Diyerek atladı adamların üstüne,demir yumruklarıyla adamlardan birinin beynini delmek niyetindeydi. Tugrulun atağıyla Yavuz ve Selim de atladı,onların beraberinde ise diğer askerler de daldı adamlara.silahlar susmuş sadece yumruklar tekmeler konuşuyordu. Tuğrul demir yumruklarıyla kafatasının merkezine vurduğu adamı bayıltıyordu.Selim önüne gelen adamın boynundaki sinirlere kuvvetlice bastırarak bayıltıyordu. 

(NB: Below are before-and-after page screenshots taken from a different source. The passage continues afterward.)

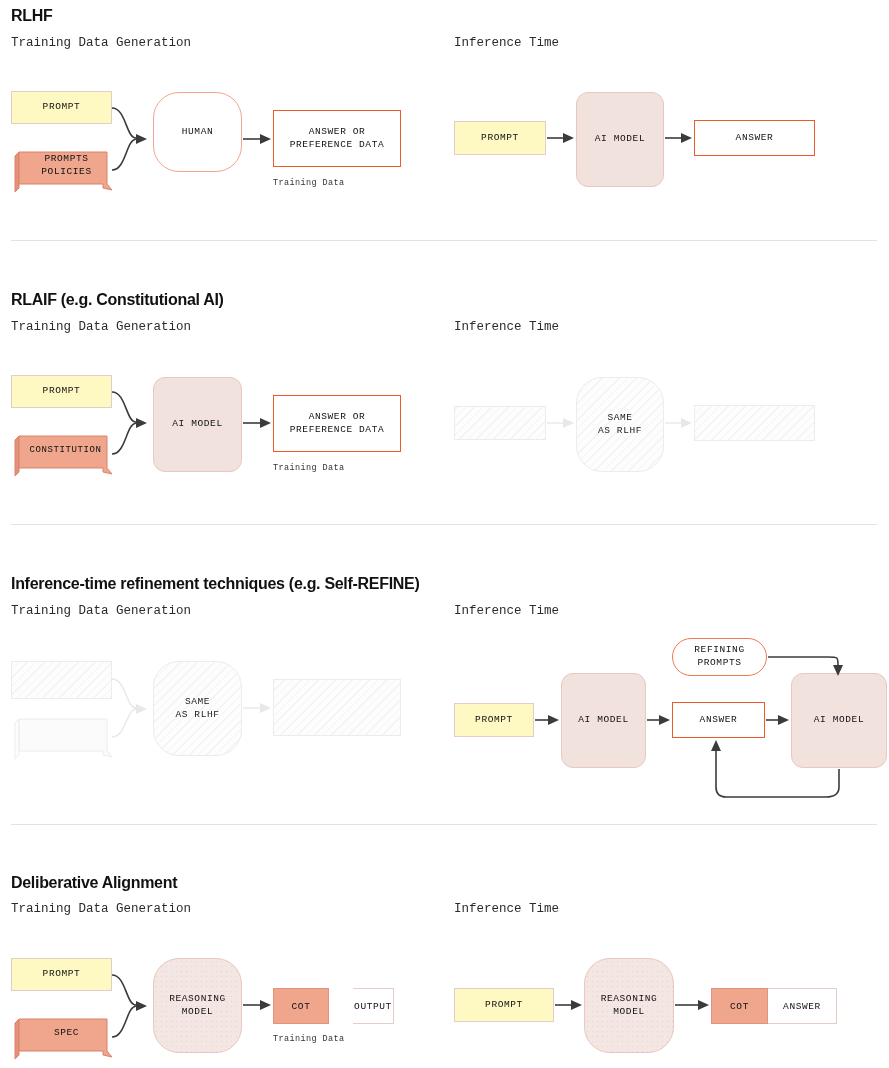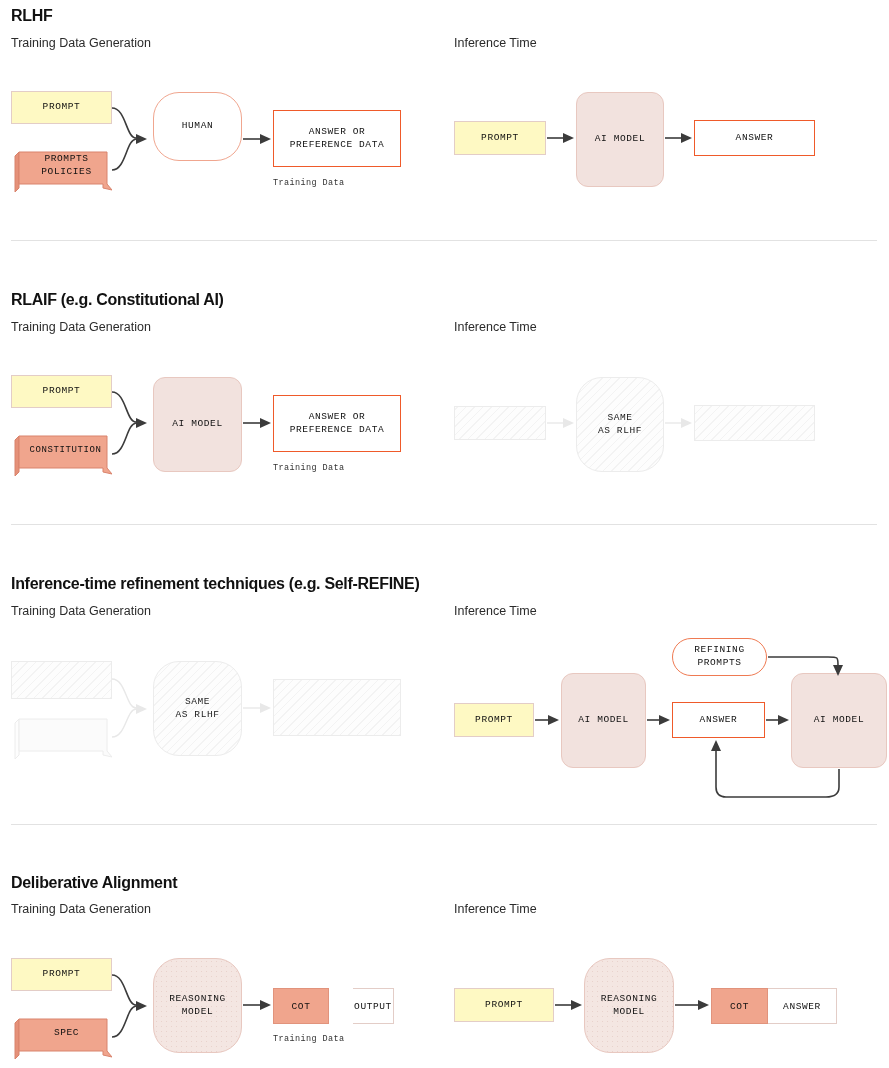--- a/index.html
+++ b/index.html
@@ -22,7 +22,7 @@
     color:#111; white-space:nowrap;
   }
   .col-label {
-    position:absolute; font-size:12.5px; color:#2b2b2b; white-space:nowrap;
+    position:absolute; font-size:12.5px; color:#2b2b2b; white-space:nowrap;font-family:Liberation Mono, monospace;
   }
   .divider {
     position:absolute; left:11px; width:866px; height:1px;

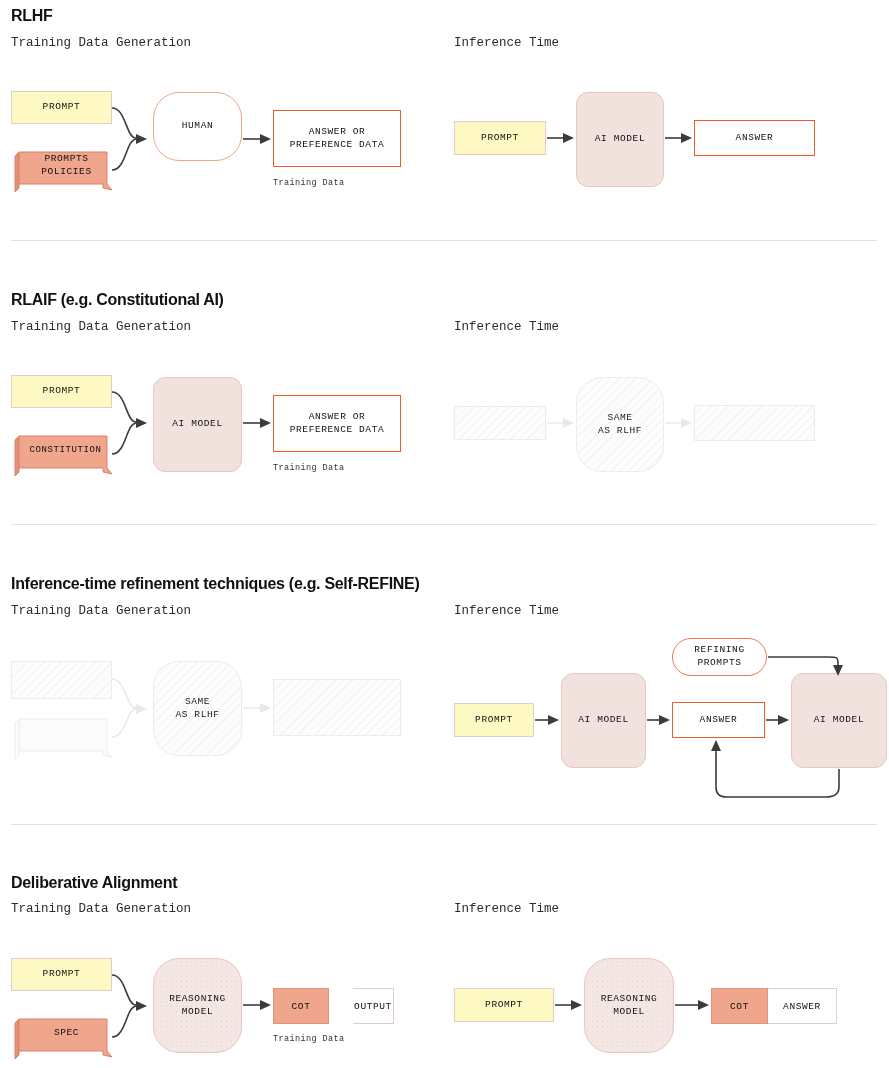--- a/index.html
+++ b/index.html
@@ -115,7 +115,7 @@
 POLICIES</div>
   </div>
 
-  <div class="node human" style="left:153px;top:92px;width:89px;height:69px;">HUMAN</div>
+  <div class="node human" style="left:153px;top:92px;width:89px;height:80px;">HUMAN</div>
 
   <div class="node rect-accent" style="left:273px;top:110px;width:128px;height:57px;">ANSWER OR
 PREFERENCE DATA</div>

yavuzsa gözüne bir adam sıkıştırmıştı,çok iyi dövüşüyordu.onun üstüne atladı.adamı yumruk yağmuruna tuttu.adam yumruklarla afallayınca yavuz bunu fırsat bilip etkisiz hale getirmek için kafasını duvara sertçe vurmaya başladı.adam darbelere dayanamayarak:

-pes,teslim oluyorum diyerek bağırdı.kafası kan içinde kalmıştı.yavuz durdu.adamı bıraktı.teslim olan birini dövemezdi çünkü o artık esirdi.yerde acılar içinde yatan adamın biri kıvraklıkla yerden silahını alıp ayağa kalktı.silahını arkası dönük olan yavuza doğrultarak nişan aldı.tam tetiğe basacaktı ki,tuğrul:

-gardaaaşş,diye bağırarak sıçradı yerinden elini havaya kaldırıp iyice geriye götürdü.parmaklarının aralarını gerebildiği kadar gerdi,ve sanki kilometre hızla indi adamın suratına.adam beyninde oluşan zelzeleyle yıkıldı yere.Tuğrul gülerek adama eğildi saçından tutup kafasını kendine doğru hafifçe kaldırdı,adama korkunç kartal bakışlarıyla öyle bir psikolojik baskı yapıyordu ki:

-bunun adı OSMANLI TOKATI'dır,bizi sırtımızdan vurmak isteyen her kimse döner dolaşır onu bulur.yılanın başını tek hamlede ezer.bize ata mirasıdır.bizde bu miras var oldukça siz bizimle savaşamazsınız. dedi ve yüzüne tükürüp yere hızlıca bıraktı.adamın kulağından ve burnundan kanlar geliyordu.sırıtarak yüzünde gezinen kanları sildi.

askerler herkesin ellerini sırtı dönük arkasından,ceplerinden çıkardıkları urgan benzeri iplerle bağladılar. Tuğrullar da çantayı aldılar tam dışarı çıkacaklardı ki içeri Mikail komutan girdi.herkes hizaya geçip hazır olda selama durdu.Tuğrul:

-Vazife tamamlanmıştır komutanım,dedi.vazifesini hakkıyla yapıp bitirmenin verdiği gururla. Mikail,önce ciddi ciddi baktı ve sonra dişlerini gözükene kadar sesli sesli gülmeye başladı.onunla birlikte yanındaki iki üç komutan da gülmeye devam etti.Askerlerin hepsi şaşırmıştı.aval aval komutanlarına bakarken,komutanlarda onların bu hallerine daha çok gülmeye başladılar.Yavuz oldukça bozulmuştu dişlerini sıkarak:

-''gardaşlar ben birşey mi kaçırdım? bu komutanlar ne diye gülüyorlar böyle?''

-bilmem gardaş anlarız şimdi,sabret hele,dedi selim.

Mikail komutan gülmeyi keserek ciddi haline büründü yeniden.

-yiğitler! aslanlarımm,bu operasyon aslında sizin için bir denemeydi. Mikailin sözlerini duyan askerlerin gözleri faltaşı gibi açılmıştı.nasıl bir deneme olabilirdi ki.

-''ulan biz ölümden döndük,adam deneme diyo, operasyon gerçek değil diyo, beynim yandı gardaşlar,dedi fısıltıyla Yavuz''

-ula bi sabret dedik Allahtan,susta adamı dinleyelim,diyerek susturdu Selim.